Comieron y se fueron a dormir. Cetta se tumbó vestida en el colchón, sin manta. Al día siguiente, Sal se encargaría de todo, le habían asegurado los dos viejos.

«Ni siquiera sé cómo os llamáis», pensó Cetta, en plena noche, mientras los oía roncar.

7

Manhattan, 1909-1910

—Polla. Repite.

—Polla...

—Coño.

—Coño...

—Culo.

—Culo...

—Boca.

—Boca...

La mujer pelirroja, de unos cincuenta años, con un peinado vistoso, sentada en un sofá forrado de terciopelo, se dirigió a una veinteañera de pinta vulgar, que, groseramente arrellanada en un sillón también de terciopelo, con una expresión desganada y aburrida, casi desnuda, estaba jugando con la blonda de la bata transparente que cubría su corpiño de raso, la única prenda que llevaba. La mujer pelirroja habló rápidamente. Luego señaló a Cetta. La muchacha casi desnuda habló:

—Madame dice que estas son las herramientas de tu trabajo. Para empezar no necesitas mucho más. Repítelo todo desde el principio.

Cetta, de pie en medio del salón que le parecía elegante y misterioso, se avergonzaba de su ropa humilde.

—Polla... —empezó a decir en aquel idioma hostil que no entendía—, coño... culo... boca.

—Muy bien, aprendes rápido —dijo la prostituta joven.

La mujer pelirroja asintió. Luego se aclaró la voz y reanudó la clase de inglés.

—Te hago una mamada.

—Te hago... una... memada...

—¡Mamada! —gritó la mujer pelirroja.

—Ma... ma... da...

—Vale. Métemela dentro.

—Méte... mela dentro...

—Venga, pollón, córrete, córrete. Sí, así.

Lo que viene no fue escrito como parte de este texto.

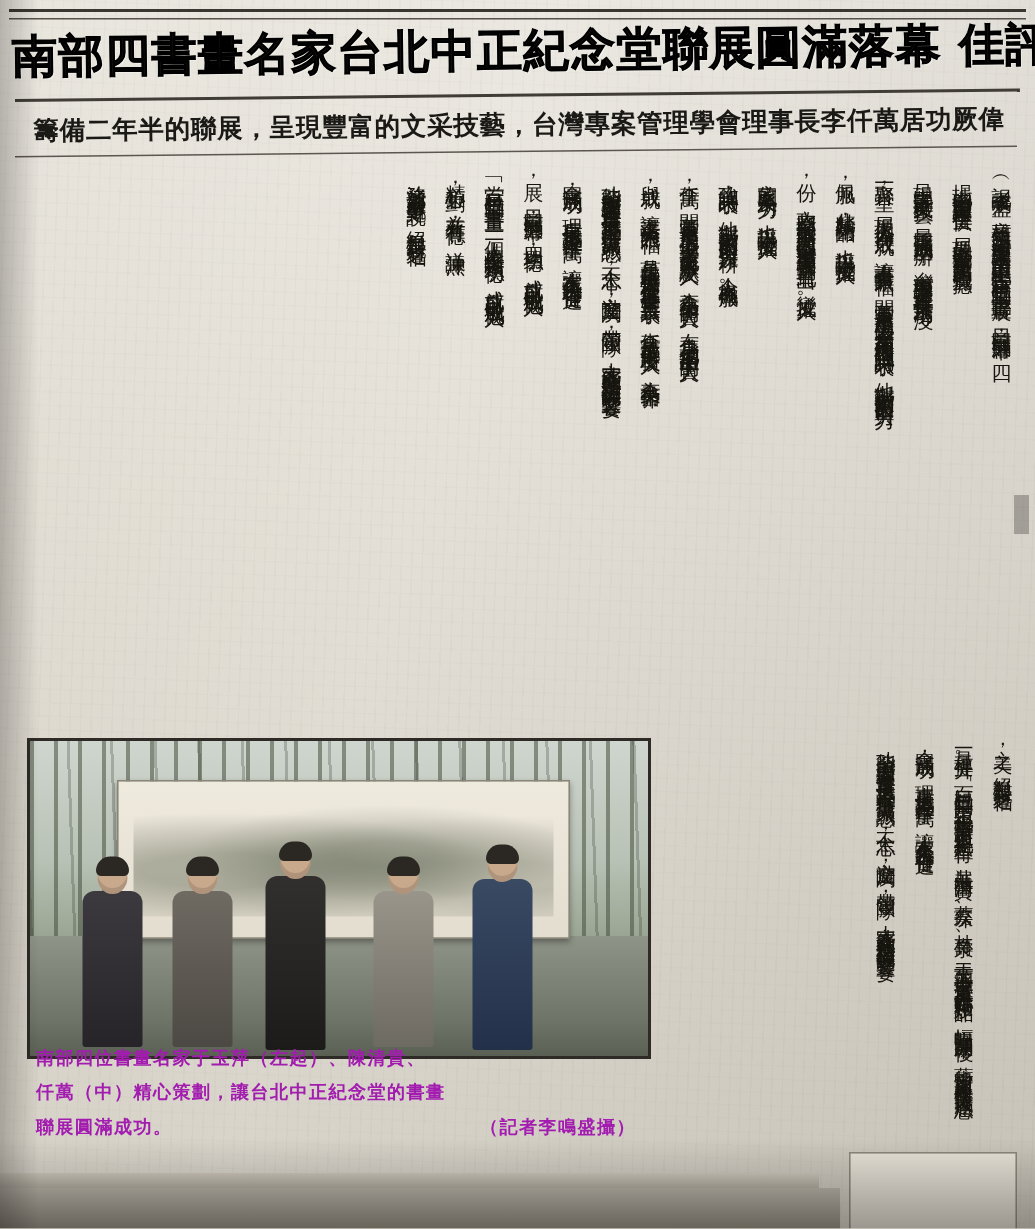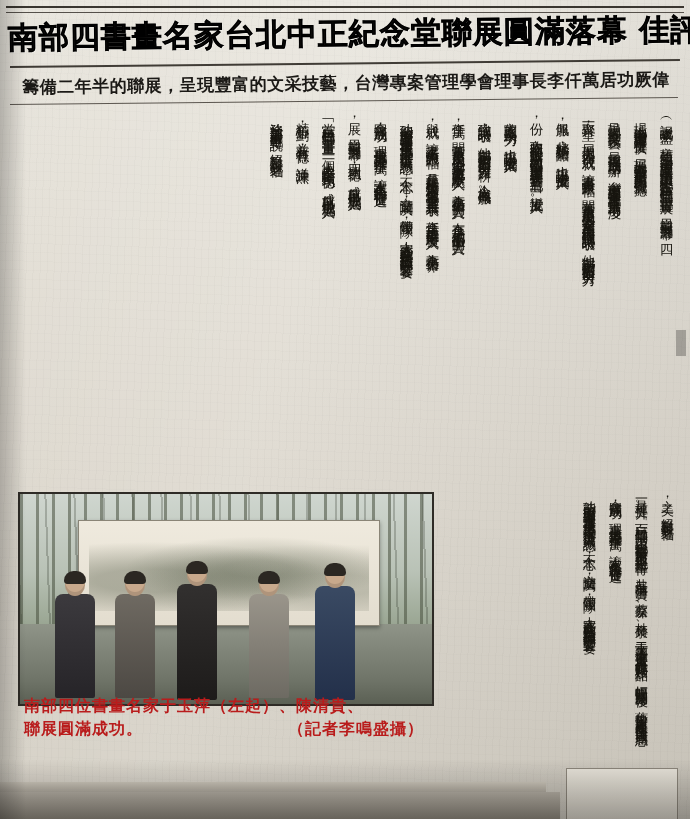--- a/index.html
+++ b/index.html
@@ -219,9 +219,9 @@
   }
   .caption-line {
     font-weight: 700;
-    font-size: 16px;
+    font-size: 12px;
     letter-spacing: 1px;
-    color: #b91c1c;
+    color: #a21caf;
     line-height: 23px;
     white-space: nowrap;
   }

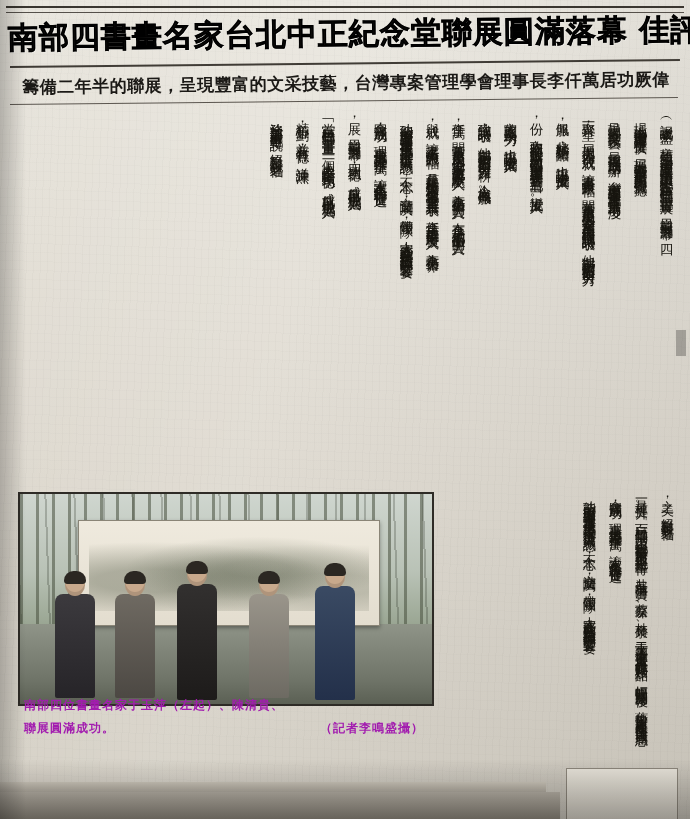--- a/index.html
+++ b/index.html
@@ -324,6 +324,7 @@
 
   <div class="caption-box">
     <div class="caption-line">南部四位書畫名家于玉萍（左起）、陳清貴、</div>
+    <div class="caption-line">仟萬（中）精心策劃，讓台北中正紀念堂的書畫</div>
     <div class="caption-line end">
       <span>聯展圓滿成功。</span>
       <span class="credit">（記者李鳴盛攝）</span>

—Venga... pollón, cuórrete, cuórrete... Sí, así.

La mujer pelirroja se levantó. Le masculló algo a la prostituta que le hacía de traductora y luego salió de la habitación, pero no sin antes acariciar el rostro de Cetta con una dulzura inesperada y una luz cordial en sus ojos, tan cálida como melancólica. Cetta la contempló mientras salía, admirando aquel traje que creía de gran dama.

—Córrete —le dijo la prostituta joven.

—Venga, pollón, cuórrete, cuórrete... —dijo Cetta.

La prostituta rió.

—Có... rre... te —silabeó.

—Có... rre... te —repitió Cetta.

—Muy bien —la animó. Agarró a Cetta del brazo y la condujo por las habitaciones de aquel piso enorme que parecía un palacio—. ¿Sal ya te ha probado? —preguntó la prostituta, con una mirada maliciosa.